The End that Wasn't

In Awe of Grace

Easter Sunday, Year A

You will see him, that’s the message of Easter. You will see him, the living one, the alive one, him. And in that seeing, you’ll be able to breathe deeply again. Happy Easter.

This is it. The end of the line. Our journey is complete. We began Lent by wandering in the wilderness, acknowledging our hungers. We encountered Jesus on the way. We came to him by night for a confusing conversation about claiming life, and a promise of love that we cling to even in our darkness. Especially in our darkness. We met him in the middle of our day, when we hoped we wouldn’t be noticed, and he told us everything we had ever done, and he loved us anyway. So, we ran and told everyone we knew, even those we had hoped to avoid by going to the well at noon. We felt him rubbing mud on our eyes so that we could see what we had never seen before, and whole new vistas opened up before us, and even though those around us couldn’t see what we saw and doubted that we were anything other than the blind one we had been before, we reveled in the light that he brought into our lives. Then the stone we had been hiding behind, the stone that blocked our way forward, that cut off our air, crushed our hope, was rolled away at his command; and we walked forth, blinking in the light of life. He did that for us, we remembered. We wept tears of joy and hope; we clung to him, wanting to stop and dwell, to set up camp, to just be. He wouldn’t stop.

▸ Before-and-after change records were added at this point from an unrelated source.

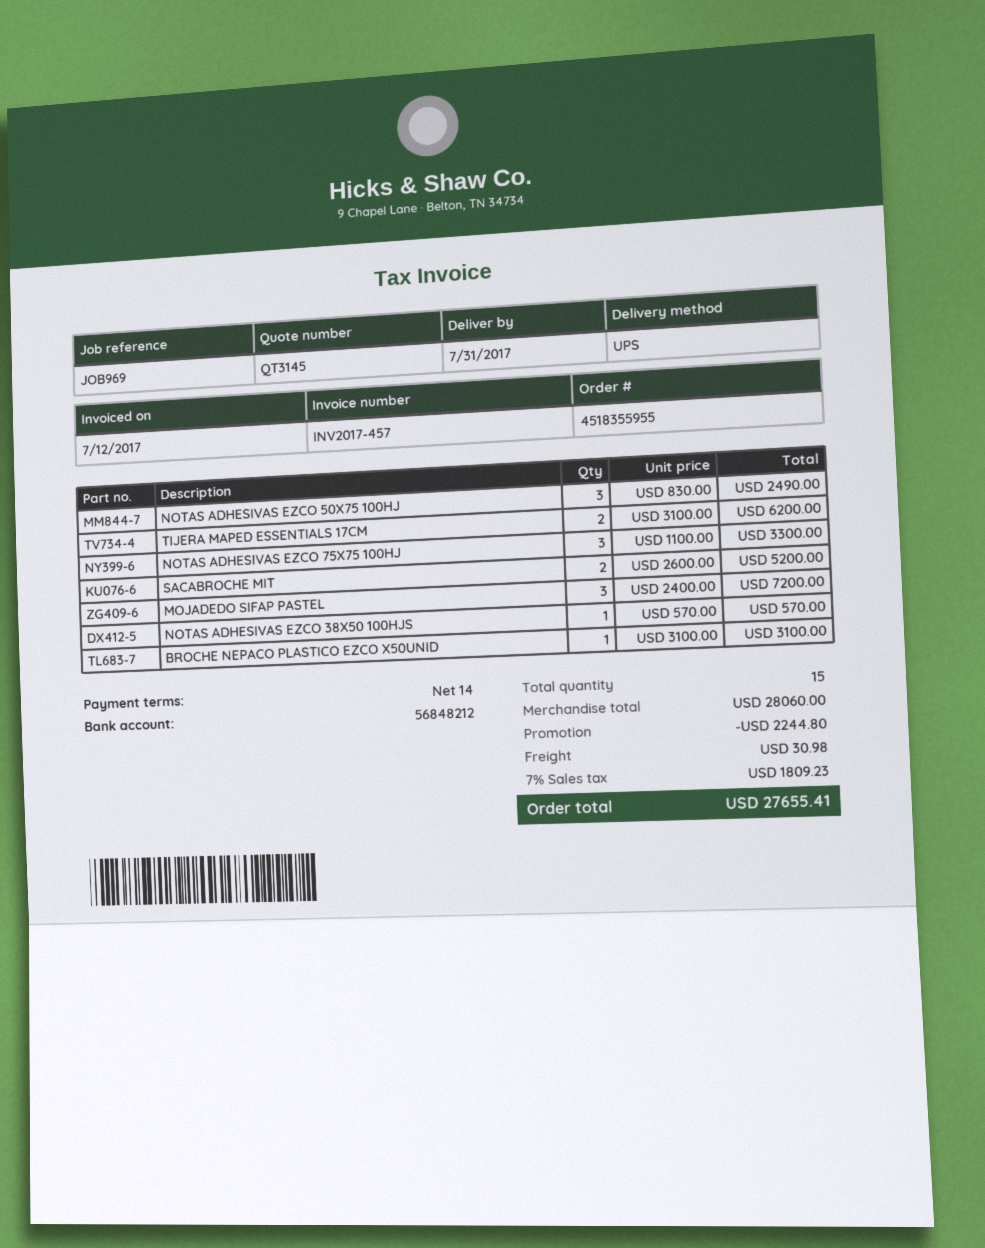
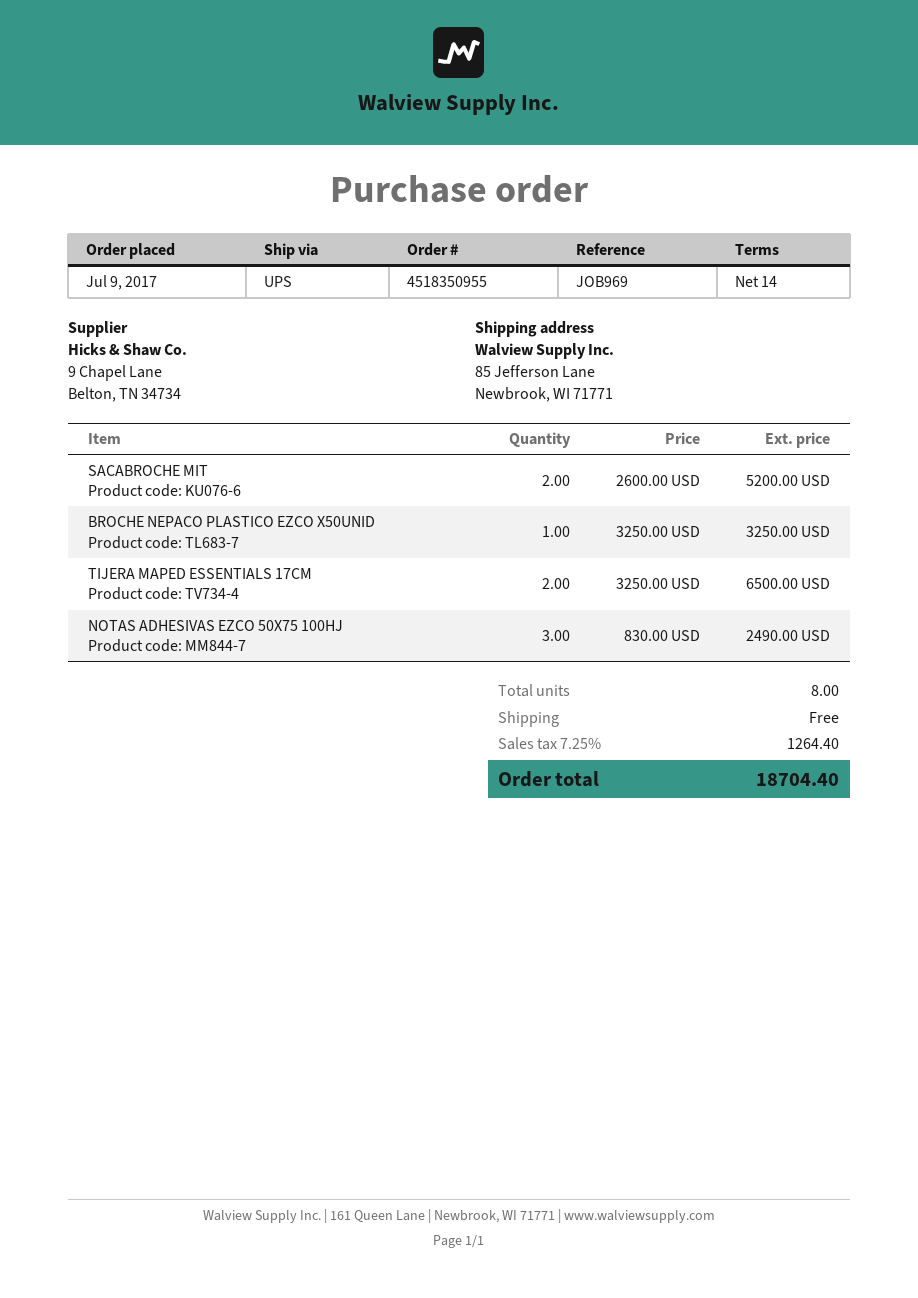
order number: 4518355955 -> 4518350955
TIJERA MAPED ESSENTIALS 17CM: 2 x 3100.00 = 6200.00 -> 2 x 3250.00 = 6500.00
NOTAS ADHESIVAS EZCO 75X75 100HJ: 3 x 1100.00 = 3300.00 -> none
MOJADEDO SIFAP PASTEL: 3 x 2400.00 = 7200.00 -> none
NOTAS ADHESIVAS EZCO 38X50 100HJS: 1 x 570.00 = 570.00 -> none
BROCHE NEPACO PLASTICO EZCO X50UNID: 1 x 3100.00 = 3100.00 -> 1 x 3250.00 = 3250.00
total quantity: 15 -> 8
discount: 2244.80 -> none
shipping: 30.98 -> 0.00
tax: 7% = 1809.23 -> 7.25% = 1264.40
total: 27655.41 -> 18704.40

He kept moving forward, and we went with him, not wanting the light to dim, not wanting the life to fade. We went with him, waving our palms and shouting with joy and with hope, “Hosanna. Save us. Claim us. Want us; we are yours, for now and always, yours.” He rode on our carpet of many colors as we cast our coats before him. He acknowledged our shouts and promises of allegiance with a sadness we couldn’t grasp. Our joy was real. Our commitment was deep. We were his. He kept moving.

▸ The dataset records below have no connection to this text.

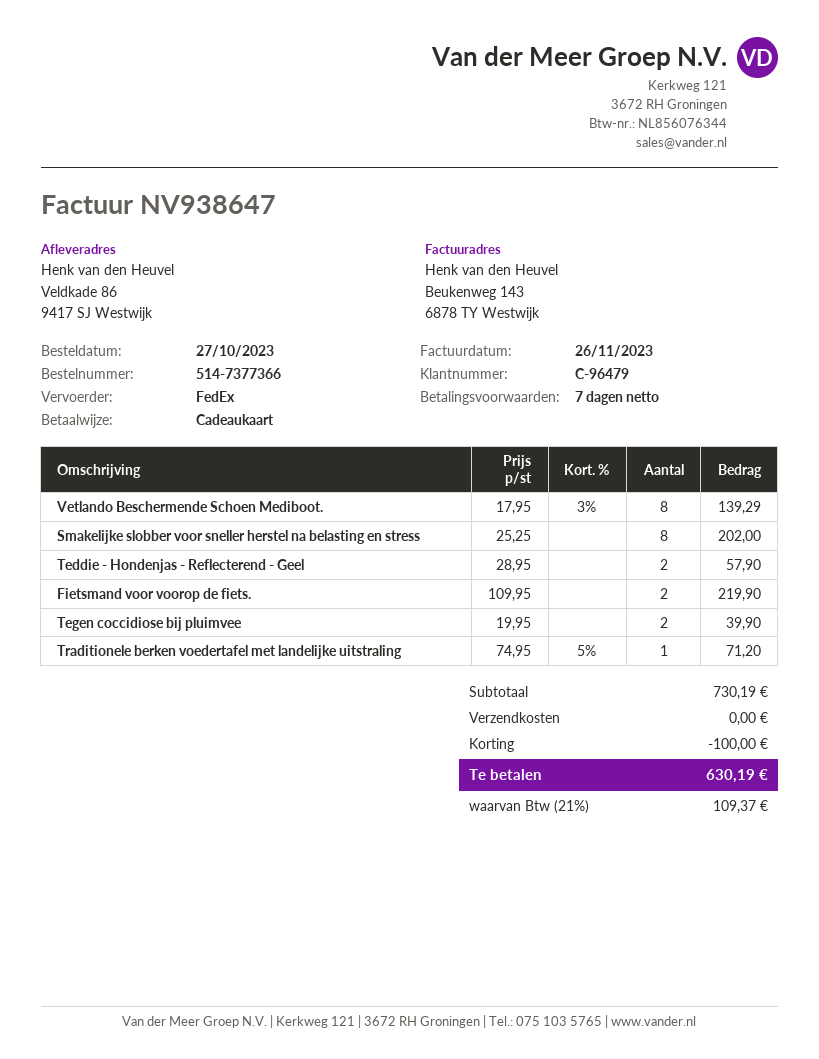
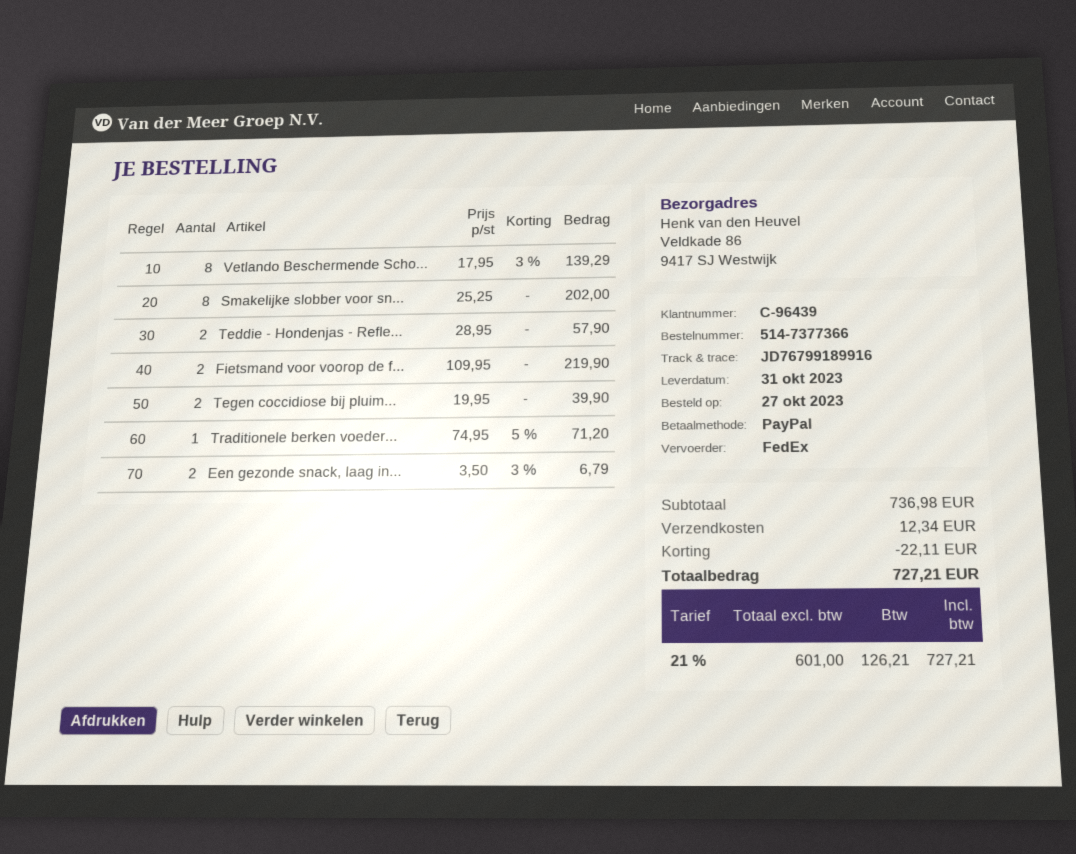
customer number: C-96479 -> C-96439
payment method: gift card -> PayPal
Een gezonde snack, laag in...: none -> 2 x 3.50 - 3% = 6.79
subtotal: 730.19 -> 736.98
discount: 100.00 -> 22.11
shipping: 0.00 -> 12.34
tax: 21% = 109.37 -> 21% = 126.21
total: 630.19 -> 727.21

We sat at the table as he lifted the bread. He told us it was him. The bread, somehow, was him. His body, broken into as many pieces as we needed, would need, now and into eternity. We ate with clouded eyes and confused minds. He was here, right here with us. Why did we need this bread to be him? The cup he raised, giving thanks for the fruit of the vine and the sweetness we would drink, then he gave it to us and said to drink, because it was him. His blood, his very life, poured out, as though a sword had pierced his side, flowing down to cover us, to cover our sin, all that would keep us from him, from clinging to him, as we had just promised we would. We drank, tasting the bitter and the sweet, the pain and the promise both. It burned all the way down as we gazed into his eyes and heard his words of the betrayal to come. We prayed with him in the garden at night, tried to stay awake to comfort him, but sleep overcame us, and we left him alone to rail against the night and succumb to the will of the one who sent him.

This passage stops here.